It is said that there are three major kinds of cuisines in the world; Turkish, Chinese, and French. Fully justifying its reputation, Turkish Cuisine is always a pleasant surprise for the visitor.
In addition to being the refined product of centuries of experience, Turkish Cuisine has a very pure quality. The variety and simplicity of the recipes and the quality of the ingredients are guarantees of delicious meals.
Kebabs are dishes of plain or marinated meat either stewed or grilled. Almost every district of Anatolia has its own kebap specialty. Lamb is the basic meat of Turkish kitchen. Pieces of lamb threaded on a skewer and grilled over charcoal form the famous Shish kebab known in many countries of the world. Doner kebab is another famous Turkish dish, being a roll of lamb on a vertical skewer turning parallel to a hot grill. You should also try different types of Köfte as typical meat dishes.
The aubergine is used in a wide variety of dishes from Karniyarik (cut belly) and Hünkarbegendi (sultan’s favorite), to Patlican salatasi (eggplant salad) and Patlican dolmasi (stuffed eggplants). It can be cooked with onions, garlic and tomatoes and served cold as Imam bayildi (imam fainted).
A delicious Turkish specialty is Pilav, a rice dish which is difficult for the inexperienced cook to prepare. In the Black Sea region of Turkey they make a great dish with rice and small fish: Hamsili pilav. Another interesting dish from the same region is Miroloto.
Börek are pies of flaky pastry stuffed with meat, cheese or potatoes. The delicious Turkish natural yoghurt is justifiably renowned. A typical appetizer prepared with yogurt and cucumber is Cacik. And, of course, don’t forget to try Manti (ravioli) with loads of yogurt.

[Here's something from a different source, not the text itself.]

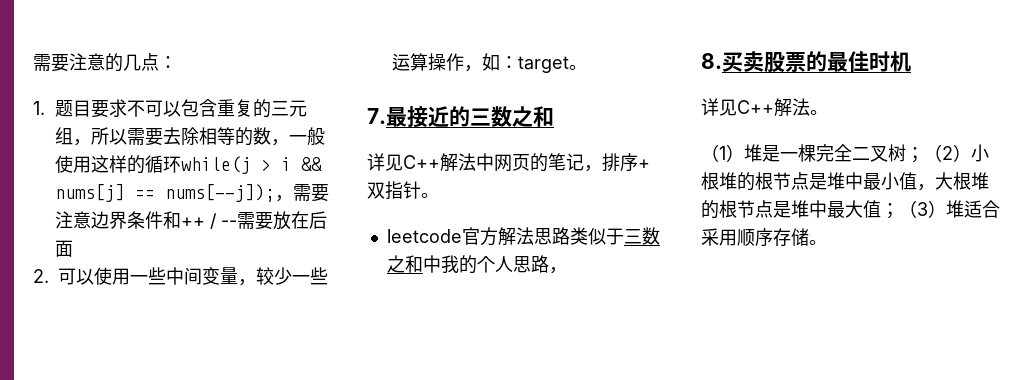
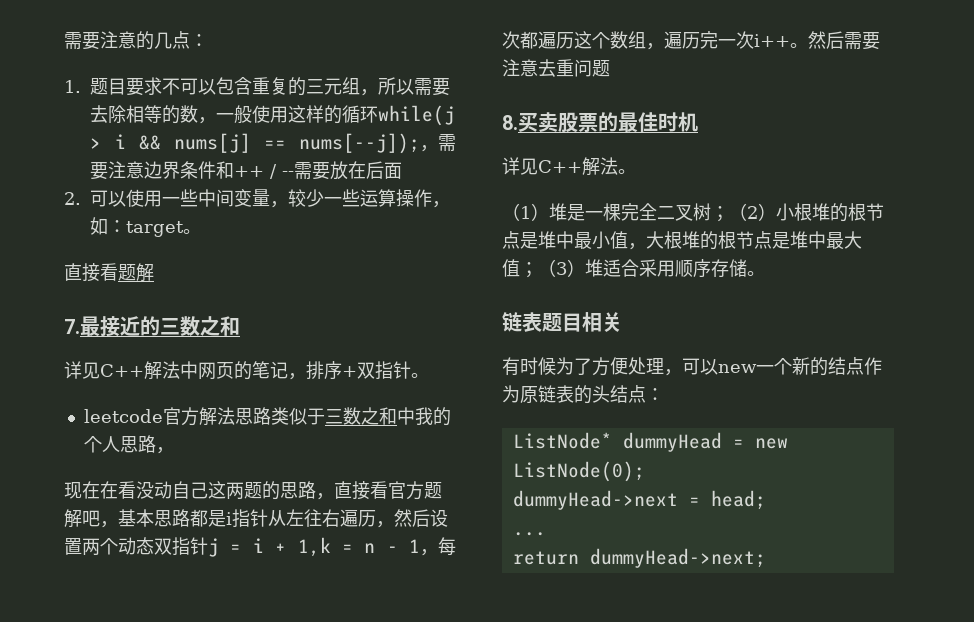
(587, 67) none -> [64,263,154,282] // 直接看题解
(567, 270) none -> [64,481,442,500] [64,509,448,528] [64,537,456,557] [502,31,880,50] [502,59,610,77] // 现在在看没动自己这两题的思路，直接看官方题解吧，基本思路都是i指针从左往右遍历，然后设置两个动态双指针j = i + 1,k = n - 1，每次都遍历这个数组，遍历完一次i++。然后需要注意去重问题
(827, 242) none -> [502,312,622,332] [502,357,882,376] [502,385,664,404] [512,432,788,452] [512,461,645,482] [512,490,766,510] [512,532,546,536] [512,548,766,568] // 链表题目相关 // 有时候为了方便处理，可以new一个新的结点作为原链表的头结点： // ListNode* dummyHead = new ListNode(0); // dummyHead->next = head; // ... // return dummyHead->next;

One notable variety are the “Zeytinyaglilar”, dishes cooked with olive oil. “Dolma” is a name applied to such vegetables as grape leaves (Sarma), cabbage leaves, and green peppers (Biber dolma) stuffed with spiced rice.
Turkish sweets are famous throughout the world and many of these have milk as the basic ingredient such as Sütlaç, Tavuk gögsü, Helva, Kazandibi, Asure. Meanwhile the best-known Turkish dessert is Baklava.
Among the national drinks one can easily name the Turkish coffee and the Turkish tea, but also ayran, shira, salgam, sahlep and boza should be mentioned as well. Turkish coffee comes thick and dark in a small cup and may be served without sugar, with a little sugar or with a lot of sugar. Either way, it is truly delicious. If you like alcohol you can try Raki made of anise, which is called as “lion’s drink” because you must be strong as a “lion” to drink it.
Soups are coming in a wide variety. These may be light, or rich and substantial. They are generally based on meat stock and served at the start of the meal. Lentil soup is the most common and best loved variety, but there are other preferred ones such as yayla soup and the tarhana.
Mezes are “Hors d’oeuvres” or appetizers figuring mainly at meals accompanied by wine or raki . Eaten sparingly, they arouse the appetite before the meal proper. Examples of meze include gozleme, fried aubergines with yogurt, lakerda (bonito pre-served in brine), pastirma (pressed beef), kisir, fish croquettes, and lambs’ brains with plenty of lemon juice. At many restaurants a selection of mezes is brought to the table on a tray immediately after the drinks are served for the customers to make their choice.
Turkey is surrounded by several seas around hence there are also many different dishes in the Turkish cuisine based on fish, especially along the coastal areas. One of these traditional dishes is Hamsi Kofte from the Blacksea region in the north.